User interface change data
......

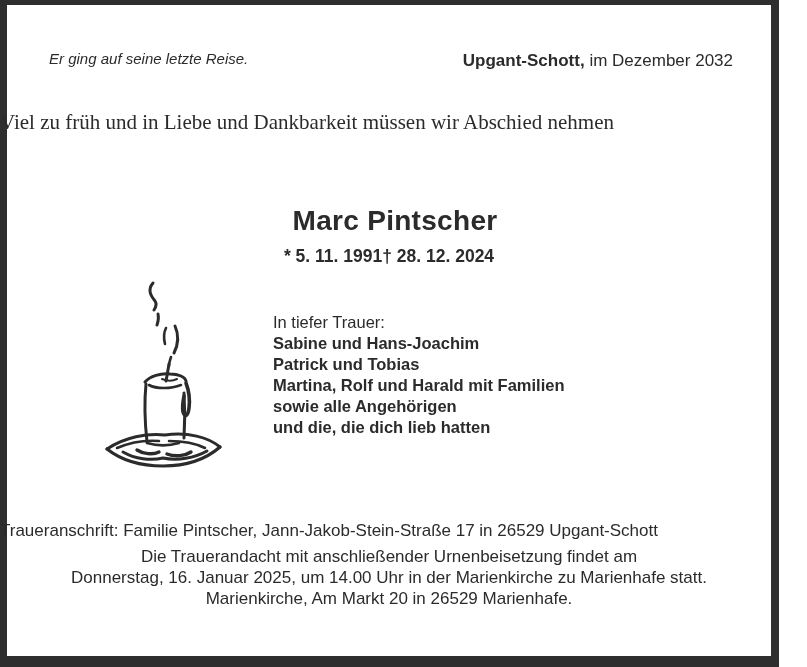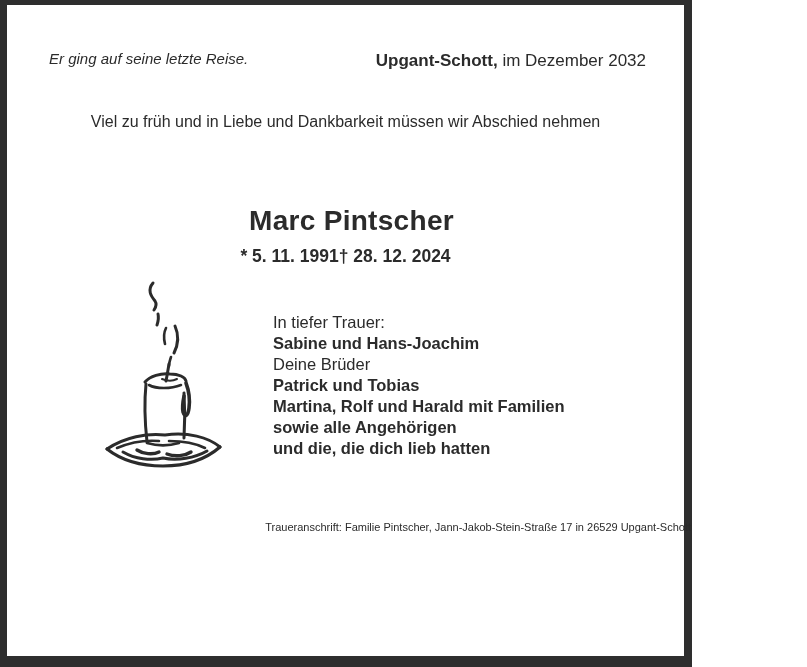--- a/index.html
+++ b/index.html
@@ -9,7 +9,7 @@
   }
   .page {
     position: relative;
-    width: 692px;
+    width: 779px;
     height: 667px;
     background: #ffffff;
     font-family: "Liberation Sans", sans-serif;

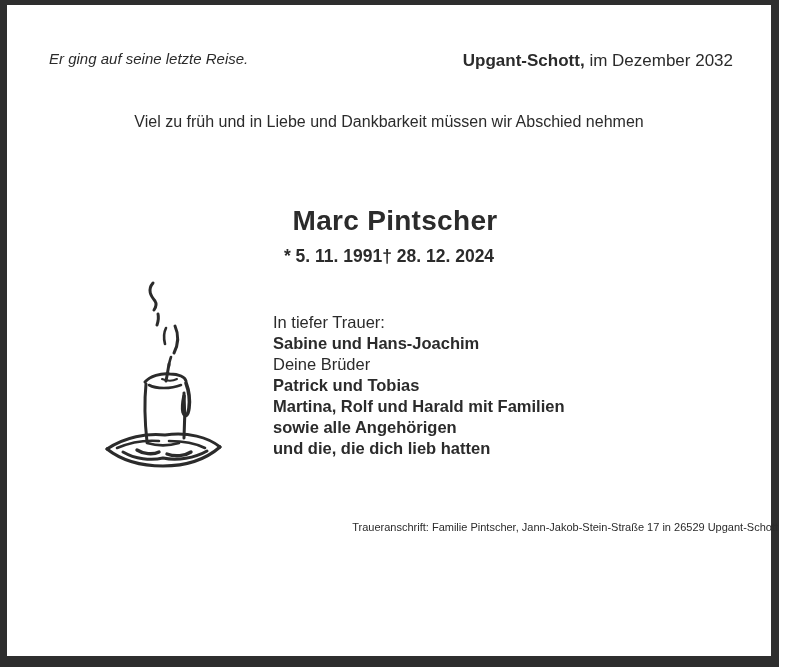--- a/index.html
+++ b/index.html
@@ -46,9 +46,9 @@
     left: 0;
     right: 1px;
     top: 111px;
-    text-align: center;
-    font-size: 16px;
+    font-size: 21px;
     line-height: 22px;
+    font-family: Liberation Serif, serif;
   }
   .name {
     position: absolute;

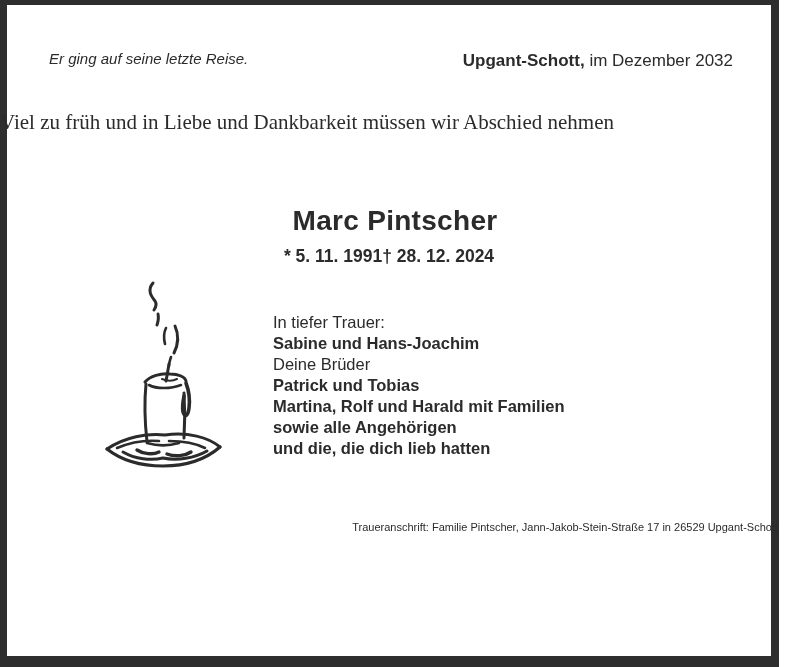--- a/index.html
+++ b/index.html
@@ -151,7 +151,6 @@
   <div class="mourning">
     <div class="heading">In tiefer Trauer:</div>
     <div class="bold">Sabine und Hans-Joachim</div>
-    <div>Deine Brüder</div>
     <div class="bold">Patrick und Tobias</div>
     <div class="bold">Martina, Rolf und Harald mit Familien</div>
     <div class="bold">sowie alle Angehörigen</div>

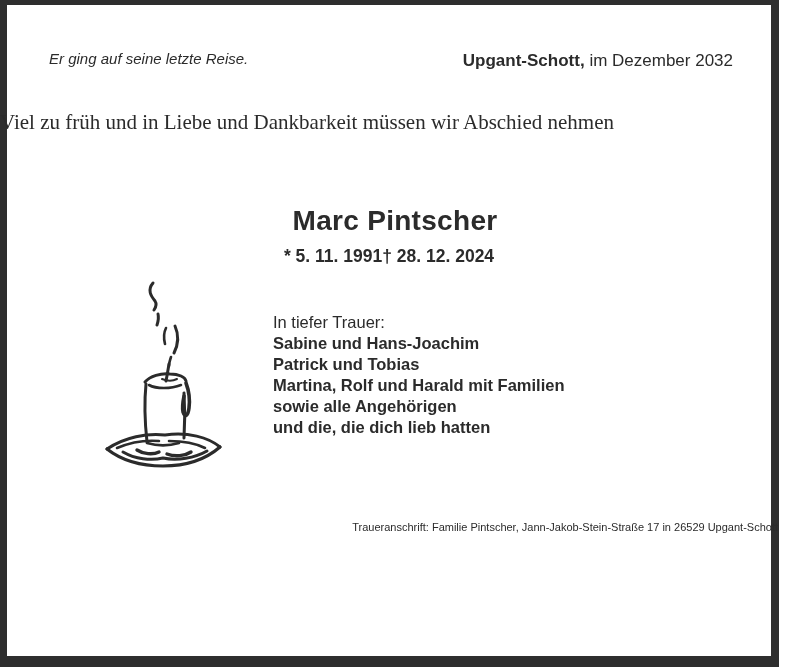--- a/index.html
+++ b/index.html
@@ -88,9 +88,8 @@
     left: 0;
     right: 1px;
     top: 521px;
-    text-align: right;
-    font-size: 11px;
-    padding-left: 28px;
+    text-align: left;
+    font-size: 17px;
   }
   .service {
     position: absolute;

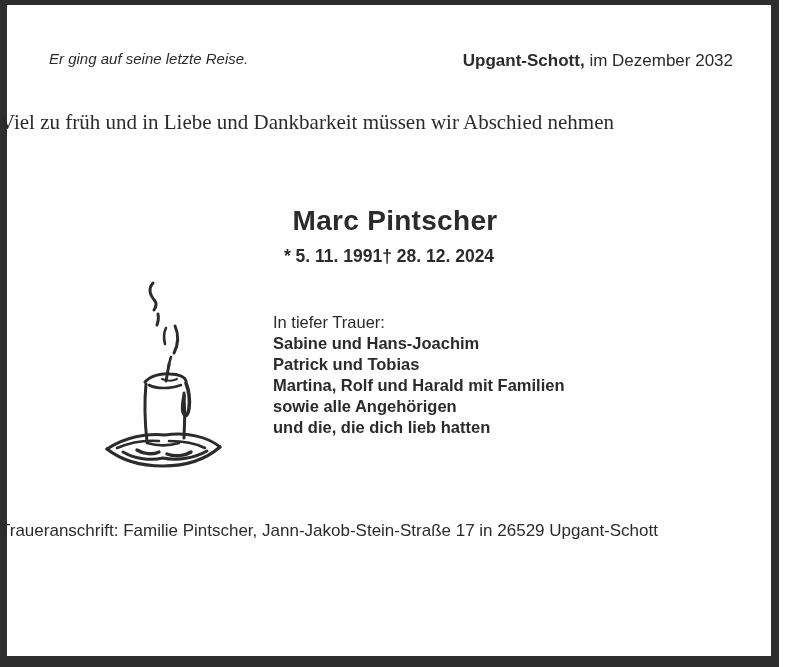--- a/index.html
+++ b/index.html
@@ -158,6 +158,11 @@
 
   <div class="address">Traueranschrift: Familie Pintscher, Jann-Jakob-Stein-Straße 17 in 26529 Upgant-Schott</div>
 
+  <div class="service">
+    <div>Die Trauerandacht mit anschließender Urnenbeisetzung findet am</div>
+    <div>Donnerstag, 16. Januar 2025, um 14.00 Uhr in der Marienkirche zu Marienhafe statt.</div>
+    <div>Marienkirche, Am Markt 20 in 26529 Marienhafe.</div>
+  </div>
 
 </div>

......

What the task requires: An exact reproduction of the data above is required, with every picture removed.

Written response:
--- a/index.html
+++ b/index.html
@@ -9,7 +9,7 @@
   }
   .page {
     position: relative;
-    width: 692px;
+    width: 779px;
     height: 667px;
     background: #ffffff;
     font-family: "Liberation Sans", sans-serif;

--- a/index.html
+++ b/index.html
@@ -46,9 +46,9 @@
     left: 0;
     right: 1px;
     top: 111px;
-    text-align: center;
-    font-size: 16px;
+    font-size: 21px;
     line-height: 22px;
+    font-family: Liberation Serif, serif;
   }
   .name {
     position: absolute;

--- a/index.html
+++ b/index.html
@@ -151,7 +151,6 @@
   <div class="mourning">
     <div class="heading">In tiefer Trauer:</div>
     <div class="bold">Sabine und Hans-Joachim</div>
-    <div>Deine Brüder</div>
     <div class="bold">Patrick und Tobias</div>
     <div class="bold">Martina, Rolf und Harald mit Familien</div>
     <div class="bold">sowie alle Angehörigen</div>

--- a/index.html
+++ b/index.html
@@ -88,9 +88,8 @@
     left: 0;
     right: 1px;
     top: 521px;
-    text-align: right;
-    font-size: 11px;
-    padding-left: 28px;
+    text-align: left;
+    font-size: 17px;
   }
   .service {
     position: absolute;

--- a/index.html
+++ b/index.html
@@ -158,6 +158,11 @@
 
   <div class="address">Traueranschrift: Familie Pintscher, Jann-Jakob-Stein-Straße 17 in 26529 Upgant-Schott</div>
 
+  <div class="service">
+    <div>Die Trauerandacht mit anschließender Urnenbeisetzung findet am</div>
+    <div>Donnerstag, 16. Januar 2025, um 14.00 Uhr in der Marienkirche zu Marienhafe statt.</div>
+    <div>Marienkirche, Am Markt 20 in 26529 Marienhafe.</div>
+  </div>
 
 </div>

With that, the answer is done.